# Anti-Leukemic Properties of Curcumin on Acute Lymphoblastic Leukemia: A Systematic Review

**Authors:** Teck Chee Soh, Ying Hui Tan, Pen Han Heng, Faizatul Isyraqiah, Rakesh Naidu, Kok-Lun Pang

PMC · DOI: 10.3390/biology15030258 · Biology · 2026-01-30

## TL;DR

Curcumin, a compound in turmeric, shows potential as a treatment for childhood leukemia by targeting cancer cells in multiple ways, but more research is needed to test it in humans.

## Contribution

This review systematically summarizes curcumin's anti-leukemic mechanisms and highlights the need for improved bioavailability and clinical trials.

## Key findings

- Curcumin inhibits ALL cell proliferation and induces apoptosis via DNA damage and mitochondrial dysfunction.
- It targets key signaling pathways like JAK/STAT and PI3K/AKT and reduces drug resistance markers like MDR1.
- In vivo evidence is limited, and no human trials have been conducted due to curcumin's poor bioavailability.

## Abstract

Acute lymphoblastic leukemia (ALL) is the most common cancer in children, where immature white blood cells grow uncontrollably.
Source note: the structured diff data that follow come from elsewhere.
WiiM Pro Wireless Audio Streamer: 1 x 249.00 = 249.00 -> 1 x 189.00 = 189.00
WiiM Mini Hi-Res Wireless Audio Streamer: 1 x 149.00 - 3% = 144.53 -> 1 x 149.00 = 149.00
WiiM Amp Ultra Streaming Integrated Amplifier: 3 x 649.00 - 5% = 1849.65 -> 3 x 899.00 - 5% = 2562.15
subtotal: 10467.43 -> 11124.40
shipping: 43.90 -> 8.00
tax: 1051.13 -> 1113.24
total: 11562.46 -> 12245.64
While chemotherapy can treat it, side effects and resistance are common. Curcumin, a natural substance found in turmeric, has shown promising anticancer effects. This systematic review scientifically summarises the anti-leukemic effects of curcumin from cell lines, animal and human. Curcumin works through multiple ways, including damaging cancer cell DNA, causing stress inside the cells, blocking growth signals, and some additional mechanisms in causing suicidal cell death in ALL cells. However, studies in animals are very limited, and there is no solid evidence from human trials yet. One major challenge is that curcumin is not easily absorbed in the body, which makes it harder to use as a medicine. More research is needed to improve how curcumin is delivered in the body and to test its safety and effectiveness in people with ALL.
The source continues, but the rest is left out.